Defined as LVEF declines of ⩾10% from baseline to <50%.

Anthracylines arm.

The characteristics were derived from the overall population of the study, including neoadjuvant and adjuvant therapies.

Abbreviations: C, cyclophosphamide; Cb, carboplatin; DFS, disease-free survival; E, epirubicin; EFS, event-free survival; ER, estrogen receptor; F, 5-fluoruoracil; H, Trastuzumab; LVEF, left ventricular ejection fraction; NR, not reported; OS, overall survival; P, paclitaxel; pCR, pathological complete response; PFS, progression-free survival; PR, progesterone receptor; Ptz, pertuzumab; RFS, relapse-free survival; T, docetaxel.

The quality of the included studies was evaluated using NOS, as shown in Figure 2. All included studies were of moderate or high quality and were therefore dependable. The evaluation using Begg’s test with Pr >|z| = 0.230 and Egger’s tests with P >|t| = 0.116 showed no significant publication bias, as seen in Figure 3.

Figure 2.

Risk of bias of the studies included (Newcastle-Ottawa Scale).

Figure 3.

Begg’s funnel plot (A) and Egger’s linear regression test (B) of OR of pathologic complete response in anthracycline-based therapy arms vs non-anthracycline-based therapy arms.

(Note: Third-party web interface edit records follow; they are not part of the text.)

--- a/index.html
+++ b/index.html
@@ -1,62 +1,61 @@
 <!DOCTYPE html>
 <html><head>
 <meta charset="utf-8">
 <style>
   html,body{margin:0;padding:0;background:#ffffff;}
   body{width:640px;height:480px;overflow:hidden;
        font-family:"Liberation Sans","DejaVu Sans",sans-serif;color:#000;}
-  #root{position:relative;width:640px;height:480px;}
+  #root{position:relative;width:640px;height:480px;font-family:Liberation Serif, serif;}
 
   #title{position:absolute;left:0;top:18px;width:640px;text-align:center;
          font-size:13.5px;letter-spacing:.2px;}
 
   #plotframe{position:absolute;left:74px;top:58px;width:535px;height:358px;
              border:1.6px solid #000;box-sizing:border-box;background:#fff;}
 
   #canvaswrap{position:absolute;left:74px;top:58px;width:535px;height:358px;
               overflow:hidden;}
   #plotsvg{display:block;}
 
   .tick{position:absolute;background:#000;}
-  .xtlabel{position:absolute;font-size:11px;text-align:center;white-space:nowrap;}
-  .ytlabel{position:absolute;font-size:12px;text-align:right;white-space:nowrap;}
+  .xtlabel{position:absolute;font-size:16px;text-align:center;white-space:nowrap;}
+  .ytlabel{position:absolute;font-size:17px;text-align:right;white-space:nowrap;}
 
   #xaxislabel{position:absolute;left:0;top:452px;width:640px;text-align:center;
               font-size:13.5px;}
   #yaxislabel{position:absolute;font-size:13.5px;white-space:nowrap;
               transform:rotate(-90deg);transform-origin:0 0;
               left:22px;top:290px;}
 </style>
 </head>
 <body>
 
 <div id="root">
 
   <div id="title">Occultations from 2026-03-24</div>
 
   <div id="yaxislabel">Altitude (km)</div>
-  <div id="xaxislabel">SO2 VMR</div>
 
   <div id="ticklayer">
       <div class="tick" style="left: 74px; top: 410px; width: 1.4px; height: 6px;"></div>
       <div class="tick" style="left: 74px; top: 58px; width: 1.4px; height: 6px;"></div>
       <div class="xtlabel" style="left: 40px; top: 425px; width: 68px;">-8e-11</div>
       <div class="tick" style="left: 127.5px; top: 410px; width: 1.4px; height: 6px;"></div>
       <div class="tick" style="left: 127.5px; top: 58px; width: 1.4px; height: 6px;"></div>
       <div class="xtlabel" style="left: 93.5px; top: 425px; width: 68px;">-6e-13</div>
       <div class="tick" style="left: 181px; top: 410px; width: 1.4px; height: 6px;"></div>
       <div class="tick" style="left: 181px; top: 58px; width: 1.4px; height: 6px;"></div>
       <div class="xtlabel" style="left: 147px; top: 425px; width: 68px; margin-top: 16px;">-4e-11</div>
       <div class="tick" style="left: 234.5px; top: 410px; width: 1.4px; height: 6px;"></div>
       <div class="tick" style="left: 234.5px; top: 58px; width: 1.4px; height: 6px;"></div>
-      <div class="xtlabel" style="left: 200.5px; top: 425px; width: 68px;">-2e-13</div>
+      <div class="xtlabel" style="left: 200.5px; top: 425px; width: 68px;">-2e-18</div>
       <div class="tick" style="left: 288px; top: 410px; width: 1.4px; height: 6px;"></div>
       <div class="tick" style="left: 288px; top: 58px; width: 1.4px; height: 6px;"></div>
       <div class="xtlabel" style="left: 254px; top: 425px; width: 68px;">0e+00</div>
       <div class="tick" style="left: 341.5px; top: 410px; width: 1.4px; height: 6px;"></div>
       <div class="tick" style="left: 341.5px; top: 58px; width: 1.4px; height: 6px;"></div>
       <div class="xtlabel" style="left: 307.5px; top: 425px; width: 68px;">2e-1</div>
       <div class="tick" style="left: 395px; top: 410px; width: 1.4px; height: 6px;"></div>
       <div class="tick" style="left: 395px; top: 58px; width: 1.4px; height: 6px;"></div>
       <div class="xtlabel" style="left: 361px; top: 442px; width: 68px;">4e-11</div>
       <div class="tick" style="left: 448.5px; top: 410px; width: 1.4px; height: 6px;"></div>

The pCR rate of anthracycline-based compared with nAB NAC

All 7 studies, including 1328 HER2-positive breast cancer patients that were available to assess the pCR rate of neoadjuvant therapy, used a regimen of chemotherapy with or without anthracyclines combined with anti-HER2 therapeutic agents. The range of pCR rates in the 7 studies ranged from 13.70% to 67.96%, and the pooled absolute rate of pCR for the total population after pooled analysis was 55.20%. The pCR rate of 53.32% for those receiving AB neoadjuvant regimens was not significantly different from the 58.00% pCR rate in the nAB neoadjuvant control group, with an OR of 0.73 with a 95% CI of 0.43 to 1.24 (P = .246) as seen in Figure 4A. Significant between-study heterogeneity was found, and the random-effects model was used.

Figure 4.

Forest plot of odds ratios of the pathologic complete response for the comparison of the AB therapy vs nAB therapy neoadjuvant chemotherapy for HER2-positive breast cancer. (A) All studies. (B): Prospective study subgroup including 4 studies. (C) Tumor stage 0-2 ⩾ 50% subgroup including 5 studies.

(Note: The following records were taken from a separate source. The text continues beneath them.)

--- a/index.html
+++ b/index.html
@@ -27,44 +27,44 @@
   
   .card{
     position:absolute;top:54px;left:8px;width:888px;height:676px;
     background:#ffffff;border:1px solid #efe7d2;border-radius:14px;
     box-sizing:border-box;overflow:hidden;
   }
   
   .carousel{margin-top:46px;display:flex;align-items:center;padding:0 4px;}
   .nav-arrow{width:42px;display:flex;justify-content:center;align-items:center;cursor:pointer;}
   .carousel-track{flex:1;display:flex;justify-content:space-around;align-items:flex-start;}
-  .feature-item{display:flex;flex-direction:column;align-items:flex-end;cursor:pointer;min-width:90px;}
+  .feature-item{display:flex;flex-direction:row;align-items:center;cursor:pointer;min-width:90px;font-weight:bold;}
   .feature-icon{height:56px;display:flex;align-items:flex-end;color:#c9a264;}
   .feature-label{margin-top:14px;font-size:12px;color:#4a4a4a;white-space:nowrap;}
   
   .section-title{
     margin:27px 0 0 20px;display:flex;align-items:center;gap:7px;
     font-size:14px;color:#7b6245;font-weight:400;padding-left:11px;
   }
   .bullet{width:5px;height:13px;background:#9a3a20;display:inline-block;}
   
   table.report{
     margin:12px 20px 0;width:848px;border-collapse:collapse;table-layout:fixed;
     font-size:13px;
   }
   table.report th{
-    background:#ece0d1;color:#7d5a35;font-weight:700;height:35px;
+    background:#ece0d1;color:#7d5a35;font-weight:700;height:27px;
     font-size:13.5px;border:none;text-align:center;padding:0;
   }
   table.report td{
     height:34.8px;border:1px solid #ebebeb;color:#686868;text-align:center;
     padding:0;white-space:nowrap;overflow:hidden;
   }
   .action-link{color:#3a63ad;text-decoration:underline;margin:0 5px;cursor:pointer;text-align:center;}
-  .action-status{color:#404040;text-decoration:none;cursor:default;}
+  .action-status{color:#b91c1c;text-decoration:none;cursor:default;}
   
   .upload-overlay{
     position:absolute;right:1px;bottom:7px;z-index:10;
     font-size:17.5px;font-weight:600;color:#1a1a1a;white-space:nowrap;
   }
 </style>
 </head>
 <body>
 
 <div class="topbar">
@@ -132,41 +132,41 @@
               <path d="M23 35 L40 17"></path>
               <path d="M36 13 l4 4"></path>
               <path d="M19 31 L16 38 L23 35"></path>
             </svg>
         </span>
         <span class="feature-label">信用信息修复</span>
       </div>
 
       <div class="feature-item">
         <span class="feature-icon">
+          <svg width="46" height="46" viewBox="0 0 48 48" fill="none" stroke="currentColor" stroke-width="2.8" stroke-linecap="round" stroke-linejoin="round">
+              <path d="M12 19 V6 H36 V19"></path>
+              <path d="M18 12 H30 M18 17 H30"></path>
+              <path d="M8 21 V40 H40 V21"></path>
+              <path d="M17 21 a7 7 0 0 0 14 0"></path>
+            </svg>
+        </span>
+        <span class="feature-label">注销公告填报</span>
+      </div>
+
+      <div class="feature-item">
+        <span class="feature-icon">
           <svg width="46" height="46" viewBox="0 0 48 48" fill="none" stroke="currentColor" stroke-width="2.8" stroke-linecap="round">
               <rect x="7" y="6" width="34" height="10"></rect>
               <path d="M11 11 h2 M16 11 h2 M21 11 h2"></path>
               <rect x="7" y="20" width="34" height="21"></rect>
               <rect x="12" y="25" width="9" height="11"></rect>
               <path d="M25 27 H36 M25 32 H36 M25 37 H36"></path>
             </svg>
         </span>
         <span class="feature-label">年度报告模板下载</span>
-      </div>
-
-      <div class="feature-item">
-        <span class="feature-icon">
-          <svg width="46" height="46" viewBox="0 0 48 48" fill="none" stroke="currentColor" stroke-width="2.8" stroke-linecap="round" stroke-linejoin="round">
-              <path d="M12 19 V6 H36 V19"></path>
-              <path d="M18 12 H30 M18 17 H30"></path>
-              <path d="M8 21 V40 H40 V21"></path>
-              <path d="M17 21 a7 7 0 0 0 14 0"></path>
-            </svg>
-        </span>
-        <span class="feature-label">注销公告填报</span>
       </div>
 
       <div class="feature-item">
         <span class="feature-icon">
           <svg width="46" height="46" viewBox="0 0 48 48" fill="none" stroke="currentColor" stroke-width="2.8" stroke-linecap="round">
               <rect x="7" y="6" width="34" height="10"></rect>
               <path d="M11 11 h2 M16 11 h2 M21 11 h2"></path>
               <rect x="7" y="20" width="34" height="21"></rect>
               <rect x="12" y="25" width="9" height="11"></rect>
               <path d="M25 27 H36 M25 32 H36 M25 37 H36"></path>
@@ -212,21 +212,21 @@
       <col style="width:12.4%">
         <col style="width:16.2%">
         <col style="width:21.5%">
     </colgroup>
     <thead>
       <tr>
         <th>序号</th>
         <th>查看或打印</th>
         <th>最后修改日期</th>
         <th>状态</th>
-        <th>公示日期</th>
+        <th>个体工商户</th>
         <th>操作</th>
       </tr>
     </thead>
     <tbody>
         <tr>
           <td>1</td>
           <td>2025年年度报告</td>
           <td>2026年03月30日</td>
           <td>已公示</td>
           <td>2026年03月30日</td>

A total of 4 studies were prospective randomized controlled studies. A meta-analysis of these studies showed that combining an AB chemotherapy regimen with anti-HER2 therapy also failed to yield positive findings, with a pCR rate of 57.26% in the experimental group and 61.71% in the control group without anthracyclines, with an OR of 0.84% and 95% CI of 0.55 to 1.30 (P = .440) as seen in Figure 4B.

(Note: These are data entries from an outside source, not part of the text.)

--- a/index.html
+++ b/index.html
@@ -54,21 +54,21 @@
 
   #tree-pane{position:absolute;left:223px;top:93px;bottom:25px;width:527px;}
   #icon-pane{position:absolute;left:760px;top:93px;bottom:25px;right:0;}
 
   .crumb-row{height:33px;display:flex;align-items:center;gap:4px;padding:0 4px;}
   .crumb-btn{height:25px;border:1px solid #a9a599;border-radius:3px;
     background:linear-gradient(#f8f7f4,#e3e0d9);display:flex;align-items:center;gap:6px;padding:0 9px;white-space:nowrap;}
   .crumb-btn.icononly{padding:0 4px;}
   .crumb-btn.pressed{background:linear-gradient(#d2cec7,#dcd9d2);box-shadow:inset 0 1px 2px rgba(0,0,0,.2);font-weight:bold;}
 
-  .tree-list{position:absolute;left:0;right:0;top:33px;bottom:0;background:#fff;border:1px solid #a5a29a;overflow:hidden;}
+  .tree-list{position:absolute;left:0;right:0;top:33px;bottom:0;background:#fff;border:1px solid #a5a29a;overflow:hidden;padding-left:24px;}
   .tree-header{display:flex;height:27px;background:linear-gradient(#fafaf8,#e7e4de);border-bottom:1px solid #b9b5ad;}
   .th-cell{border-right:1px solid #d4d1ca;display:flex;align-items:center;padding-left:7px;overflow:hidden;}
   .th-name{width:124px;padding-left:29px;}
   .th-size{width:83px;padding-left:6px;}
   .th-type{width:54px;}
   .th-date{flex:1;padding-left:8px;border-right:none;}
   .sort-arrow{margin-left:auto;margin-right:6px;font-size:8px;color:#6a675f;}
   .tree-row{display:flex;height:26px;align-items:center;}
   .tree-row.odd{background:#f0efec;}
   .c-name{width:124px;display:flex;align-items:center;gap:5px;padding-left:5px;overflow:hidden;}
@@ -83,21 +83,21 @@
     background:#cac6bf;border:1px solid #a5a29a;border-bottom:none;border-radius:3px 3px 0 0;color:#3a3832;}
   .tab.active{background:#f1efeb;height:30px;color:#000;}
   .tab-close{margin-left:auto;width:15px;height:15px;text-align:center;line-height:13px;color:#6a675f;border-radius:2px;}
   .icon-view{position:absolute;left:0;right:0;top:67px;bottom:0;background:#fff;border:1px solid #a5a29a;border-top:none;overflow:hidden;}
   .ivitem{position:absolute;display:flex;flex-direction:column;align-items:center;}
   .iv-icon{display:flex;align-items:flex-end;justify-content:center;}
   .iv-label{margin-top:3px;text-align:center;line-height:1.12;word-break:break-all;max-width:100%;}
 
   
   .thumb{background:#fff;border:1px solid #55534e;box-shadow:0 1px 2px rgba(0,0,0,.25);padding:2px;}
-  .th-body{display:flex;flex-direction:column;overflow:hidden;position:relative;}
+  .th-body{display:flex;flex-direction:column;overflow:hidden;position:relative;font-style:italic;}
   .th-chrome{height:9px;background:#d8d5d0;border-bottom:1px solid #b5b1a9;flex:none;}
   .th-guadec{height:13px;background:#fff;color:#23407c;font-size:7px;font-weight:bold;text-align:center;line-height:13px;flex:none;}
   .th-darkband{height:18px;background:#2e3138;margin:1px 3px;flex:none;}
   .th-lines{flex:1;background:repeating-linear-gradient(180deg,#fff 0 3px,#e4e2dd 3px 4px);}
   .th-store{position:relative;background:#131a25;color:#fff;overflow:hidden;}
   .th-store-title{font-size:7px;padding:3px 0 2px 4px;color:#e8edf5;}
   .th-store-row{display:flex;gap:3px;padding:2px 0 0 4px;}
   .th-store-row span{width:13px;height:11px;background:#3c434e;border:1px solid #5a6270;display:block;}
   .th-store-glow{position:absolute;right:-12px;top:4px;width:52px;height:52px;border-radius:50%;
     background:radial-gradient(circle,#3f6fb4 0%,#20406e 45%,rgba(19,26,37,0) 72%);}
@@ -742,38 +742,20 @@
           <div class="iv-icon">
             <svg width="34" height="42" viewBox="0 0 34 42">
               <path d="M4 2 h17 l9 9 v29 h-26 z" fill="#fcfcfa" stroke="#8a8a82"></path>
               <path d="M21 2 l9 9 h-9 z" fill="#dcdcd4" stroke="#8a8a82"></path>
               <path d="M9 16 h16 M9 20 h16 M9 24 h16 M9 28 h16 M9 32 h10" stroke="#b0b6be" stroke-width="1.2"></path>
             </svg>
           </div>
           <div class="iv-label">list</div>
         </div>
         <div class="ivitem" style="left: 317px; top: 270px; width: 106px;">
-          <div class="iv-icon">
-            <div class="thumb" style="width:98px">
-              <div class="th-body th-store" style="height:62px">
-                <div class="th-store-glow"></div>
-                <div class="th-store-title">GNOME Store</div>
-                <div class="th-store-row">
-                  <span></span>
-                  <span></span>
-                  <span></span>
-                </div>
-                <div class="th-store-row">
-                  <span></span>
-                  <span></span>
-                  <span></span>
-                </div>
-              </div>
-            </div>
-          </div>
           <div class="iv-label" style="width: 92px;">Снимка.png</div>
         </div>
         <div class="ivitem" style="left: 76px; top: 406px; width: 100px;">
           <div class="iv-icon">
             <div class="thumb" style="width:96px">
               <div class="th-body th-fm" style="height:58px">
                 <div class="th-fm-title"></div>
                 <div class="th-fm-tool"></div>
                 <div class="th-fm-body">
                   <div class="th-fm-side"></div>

The original tumor size of the included patients was described in all studies and 5 included more than 50% of patients with tumor diameters less than or equal to 5 cm, classified clinical T 0 to 2. The other 2 studies included patients with relatively larger tumor loads. A meta-analysis of patients in these 5 studies was performed as a low tumor load (T0-2) subgroup and showed that this patient population did not benefit from neoadjuvant regimens that included anthracyclines, with an OR of 0.73% and 95% CI of 0.37 to 1.44 (P = .357) summarized in Figure 4C.

Survival benefits of anthracycline-based vs nAB NAC

In the 5 studies containing survival data, the median follow-up time ranged from 26.8 to 61.1 months. The types of metrics used to describe prognostic relevance included EFS, DFS, PFS, RFS, and OS, but the types of metrics collected were not uniform across all studies, so only a pooled analysis for OS was performed. Total OS data from 3 studies were combined, and the pooled absolute rate of OS in the experimental group of 595 patients containing anthracyclines was 95.63%, which was not statistically different from 95.54% for the control group of 448, with an HR of 0.64% and 95% CI of 0.35 to 1.19 (P = .157), as seen in Figure 5. No significant heterogeneity was found in these studies, so a fixed-effects model was used.

Figure 5.

Forest plot of hazard ratios of the overall survival for the comparison of the AB therapy vs nAB therapy neoadjuvant chemotherapy for HER2-positive breast cancer.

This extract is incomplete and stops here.